April 2026: Crypto's Most-Hacked Month on Record With $635M in Losses
April 2026 ended as the most-hacked month in the history of decentralized finance. DefiLlama confirmed between 28 and 30 separate exploits, with total losses exceeding $625 million — a figure other trackers put as high as $635.24 million, the highest monthly total since the Bybit exchange breach in February 2025. The month averaged close to one attack per day, a pace that far outstripped any previously recorded period.
Two Attacks, One Month, Catastrophic Scale
The month's damage was driven primarily by two large incidents. On April 1, Drift Protocol on Solana lost approximately $285 million in a social-engineering attack linked in reporting to North Korea's Lazarus Group. Around April 18, KelpDAO experienced a message-spoofing exploit targeting a LayerZero cross-chain bridge, with estimated losses near $293 million.
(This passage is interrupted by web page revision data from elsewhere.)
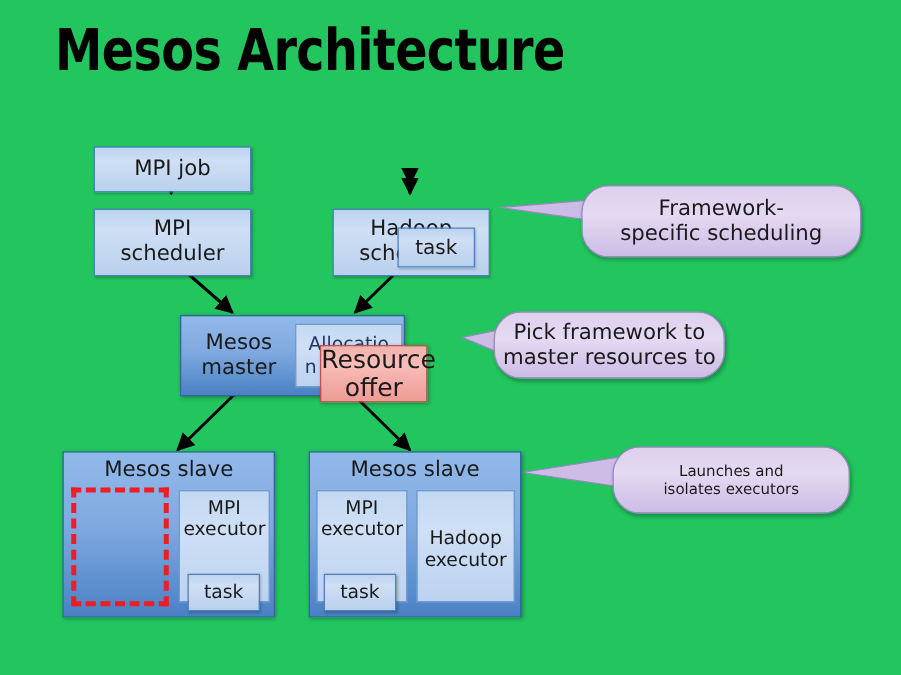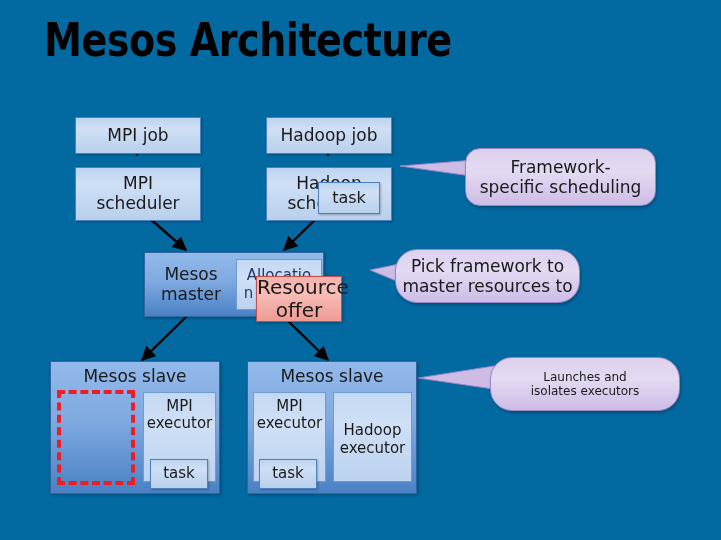--- a/index.html
+++ b/index.html
@@ -11,7 +11,7 @@
     position: relative;
     width: 721px;
     height: 540px;
-    background: #0369a1;
+    background: #22c55e;
     overflow: hidden;
     font-family: "DejaVu Sans", "Liberation Sans", sans-serif;
   }

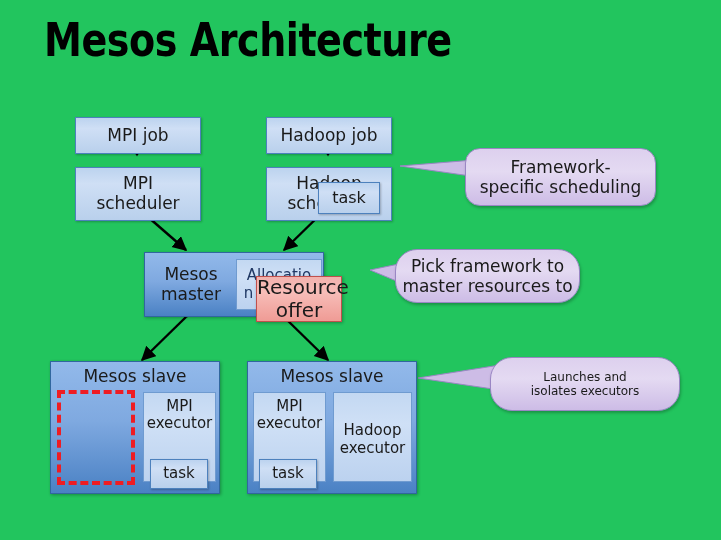--- a/index.html
+++ b/index.html
@@ -167,9 +167,6 @@
 scheduler</span>
   </div>
 
-  <div class="box pale" style="left:266px; top:105px; width:126px; height:37px; font-size:17px;">
-    <span class="label">Hadoop job</span>
-  </div>
 
   <div class="box pale" style="left:266px; top:155px; width:126px; height:54px; font-size:17px; white-space:pre-line;">
     <span class="label">Hadoop

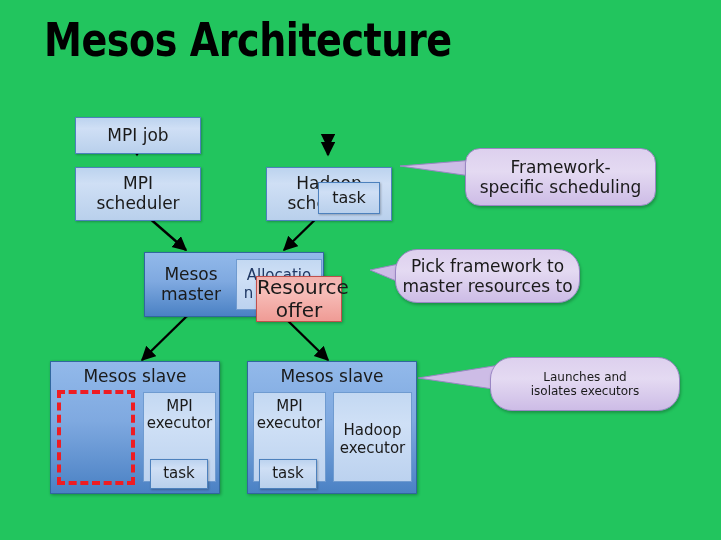--- a/index.html
+++ b/index.html
@@ -225,7 +225,7 @@
 executor</span>
   </div>
 
-  <div class="callout" style="left:465px; top:148px; width:191px; height:58px; font-size:17px; white-space:pre-line;border-radius:15px;">
+  <div class="callout" style="left:465px; top:148px; width:224px; height:58px; font-size:17px; white-space:pre-line;">
     <span class="label">Framework-
 specific scheduling</span>
   </div>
Together, these two events accounted for the vast majority of April's total losses.
The Drift Protocol hack involved three weeks of pre-attack staging and months of social engineering to compromise protocol signers, executing the full drain in approximately 12 minutes. The KelpDAO hack exploited a single-verifier design flaw in a LayerZero bridge, with proceeds later laundered through THORChain after $75 million was frozen on Arbitrum.
Smaller Incidents Across the Ecosystem
Beyond the two headline exploits, the remaining attacks reinforced how broad the attack surface had become across DeFi:
- Rhea Finance lost $18.4 million, Grinex $15 million, Wasabi Protocol approximately $5 million, and Volo Vault and Sweat Foundation $3.5 million each.
- Most smaller incidents ranged from $50,000 to $3–5 million, hitting lending protocols, decentralized exchanges, and infrastructure solutions.
- Despite code bugs being the root cause of the majority of hacks, they accounted for only around $42 million — approximately 6.6% — of April's total losses.
North Korea's Outsized Role
North Korean hackers, operating across two distinct groups, stole approximately $577 million in 2026 year-to-date — 76% of all crypto hack losses through April, across just a handful of attributed incidents. Both the Drift and KelpDAO attacks have been linked to the TraderTraitor cluster, a subgroup of the Lazarus Group. The breaches were not caused by code bugs or aggressive cyberintrusions, but resulted from months-long operations combining social engineering with otherwise legitimate access to the protocols.
DeFi Market Reaction
The KelpDAO exploit prompted rapid withdrawals across decentralized finance, with more than $14 billion in total value locked leaving DeFi protocols within days, concentrated in bridges and lending platforms as users reduced exposure to cross-chain risk. Aave alone dropped from $26.4 billion to near $17.9 billion in TVL following the exploit.
Context and Outlook
For comparison, the entire first quarter of 2026 saw $165.5 million in losses — April's total arrived in a single month, making it 3.7 times larger than Q1 combined. DeFi's cumulative hack losses have now crossed $17 billion over the past decade, with attackers increasingly pivoting away from smart contract bugs toward private keys, signing infrastructure, and human-layer social engineering. Security researchers have flagged cross-chain bridge architecture and social engineering as the dominant vectors requiring urgent attention heading into Q2 2026.